En el cielo nocturno, que la contaminación pintaba de un vago tono rojizo, había estrellas. Líquidas luces de cuarzo titilando en la gigantesca pantalla del universo. Fui eligiendo las calles más seguras, yendo siempre hacia el centro. De día, en la zona bancaria, se puede caminar entre la multitud sin graves problemas; los punguistas, arrebatadores y ladrones profesionales se cuidan de no hacer daño. De noche, en la zona que rodea a la Casa de Gobierno hay mucha vigilancia y pocos delitos.
Opté por una de las posibilidades más seguras de caminar al aire libre: unirme a la Marcha de las Madres. Vos y yo y tantos otros queríamos y admirábamos a las Madres de Plaza de Mayo. Te provocaría horror ver lo que este mundo ha hecho de su orgullosa resistencia.

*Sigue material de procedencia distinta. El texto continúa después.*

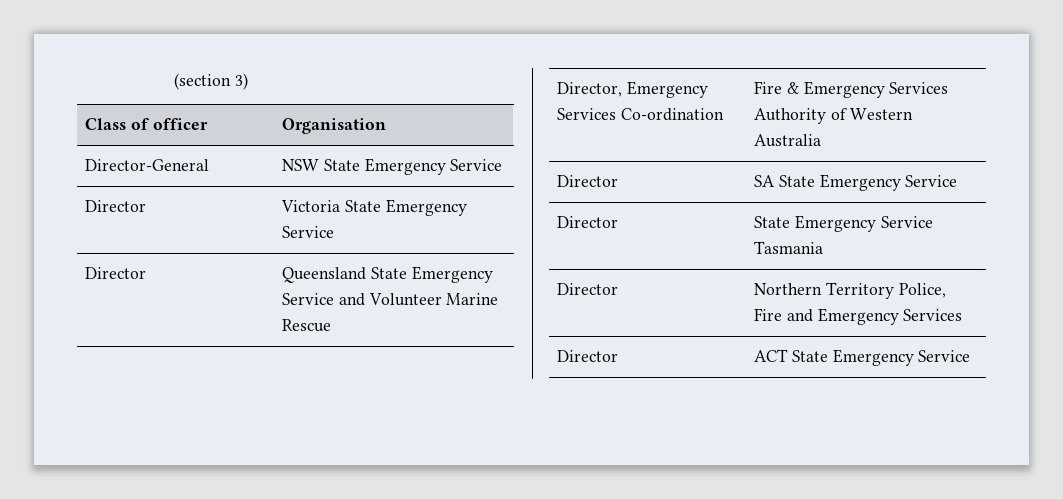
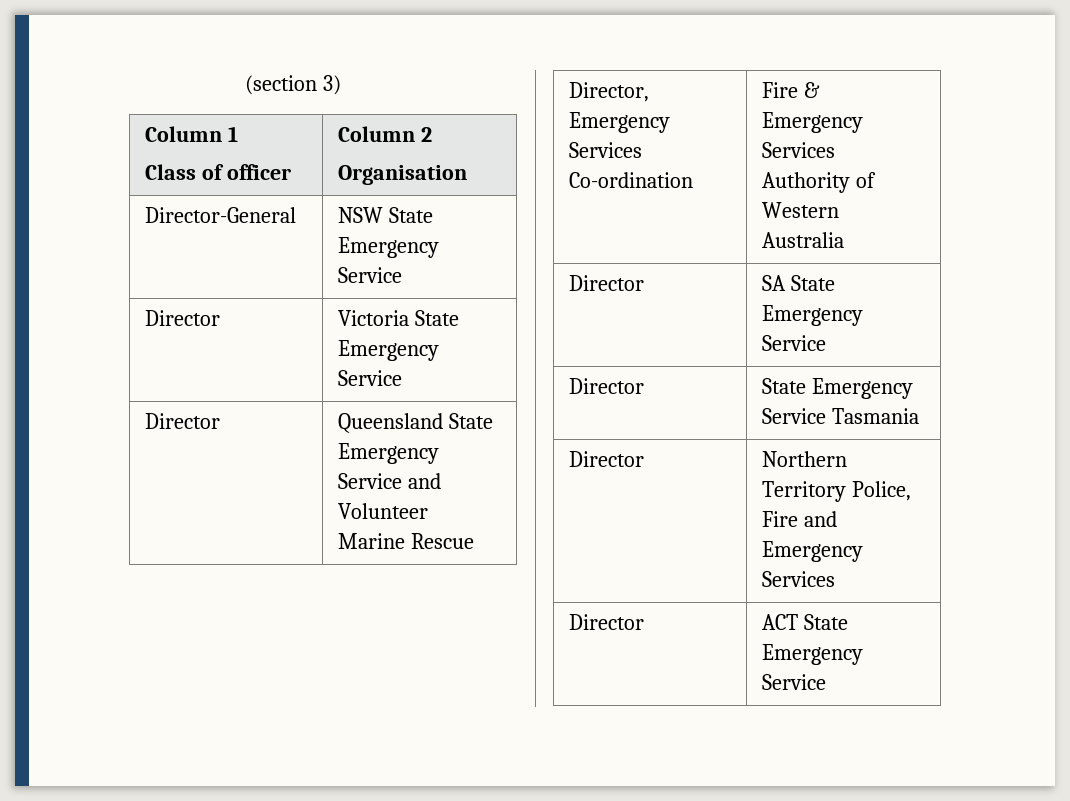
- Class of officer | Organisation
+ Column 1
+ Class of officer | Column 2
+ Organisation

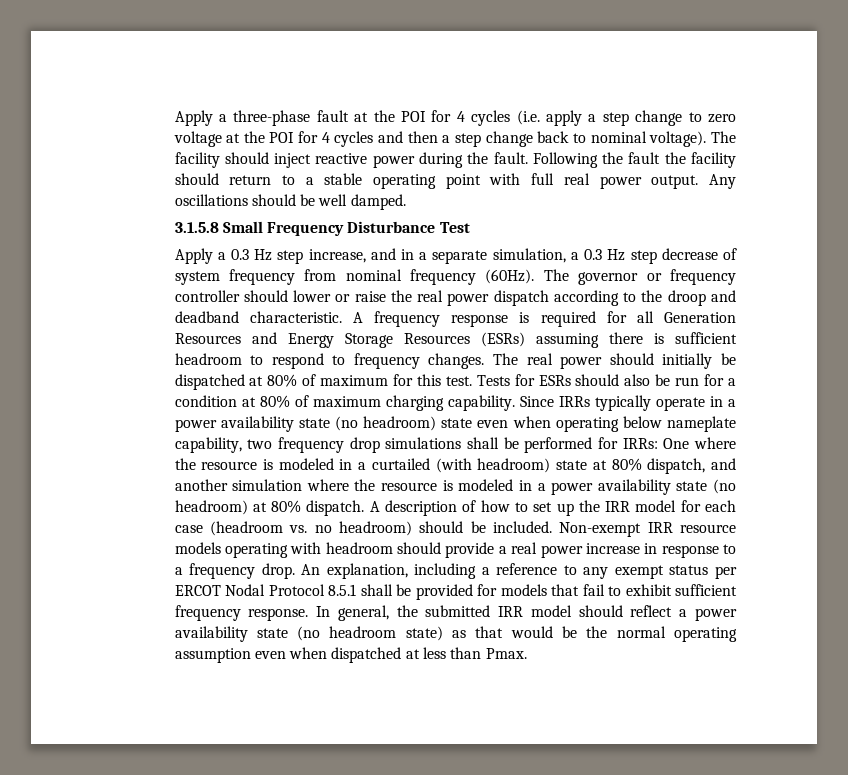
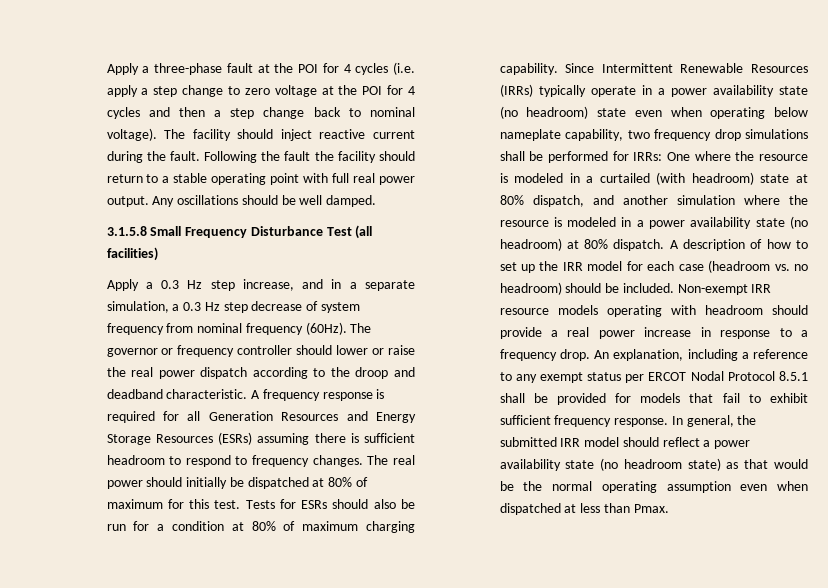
- The facility should inject reactive power during the fault.
+ The facility should inject reactive current during the fault.
- 3.1.5.8 Small Frequency Disturbance Test
+ 3.1.5.8 Small Frequency Disturbance Test (all facilities)
- Since IRRs typically operate in a power availability state (no headroom) state even when operating below nameplate capability, two frequency drop simulations shall be performed for IRRs: One where the resource is modeled in a curtailed (with headroom) state at 80% dispatch, and another simulation where the resource is modeled in a power availability state (no headroom) at 80% dispatch.
+ Since Intermittent Renewable Resources (IRRs) typically operate in a power availability state (no headroom) state even when operating below nameplate capability, two frequency drop simulations shall be performed for IRRs: One where the resource is modeled in a curtailed (with headroom) state at 80% dispatch, and another simulation where the resource is modeled in a power availability state (no headroom) at 80% dispatch.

Sus marchas de los jueves, en Plaza de Mayo, se convirtieron en un símbolo internacional de lucha por la justicia y por la libertad. Tuvieron tanto éxito que se convirtieron en una especie de punto de peregrinación para esa fauna generosa, culposa, colmada de buenas intenciones que suelen producir los países ricos. Con el tiempo llegaron a ser una atracción turística más, como Bariloche, o las Cataratas del Iguazú. Las agencias de turismo se encargaron de reemplazar con extras a las Madres que iban muriendo de enfermedad o vejez. Las marchas se volvieron cotidianas, permanentes, se incluyeron en los tours diurnos y en los de Buenos Aires at night, para que pudieran aprovecharlas incluso los turistas que pasaban poco tiempo en la ciudad.
La Plaza de Mayo está siempre flanqueada por ómnibus de compañías de turismo. Me sumé a una columna de neocelandeses que habían traído ilusionados sus pañuelos blancos para participar en el desfile. Los destellos de los flashes nocturnos perforaban la iluminación difusa, lechosa de la Plaza.
Respiré profundamente. Era tan agradable caminar al aire libre. En mi bolsillo, mi mano empuñaba el arma con una naturalidad inesperada. De pronto estaba aprendiendo a comprender un fenómeno que siempre había sido un misterio para mí: el de los locos asesinos que entran de golpe a un restorán o una escuela con una ametralladora en la mano, el de los que se sitúan en una terraza cómoda para matar a desconocidos con sus armas de mira telescópica. De pronto sentí la pistola como la continuación más lógica posible de mi propio brazo y supe que si disparaba contra la columna de turistas sentiría la descarga precisamente así: como una descarga natural, con un alivio sólo comparable al que produce orinar largamente, con fuerza, después de haber retenido durante mucho tiempo el líquido en la vejiga hinchada.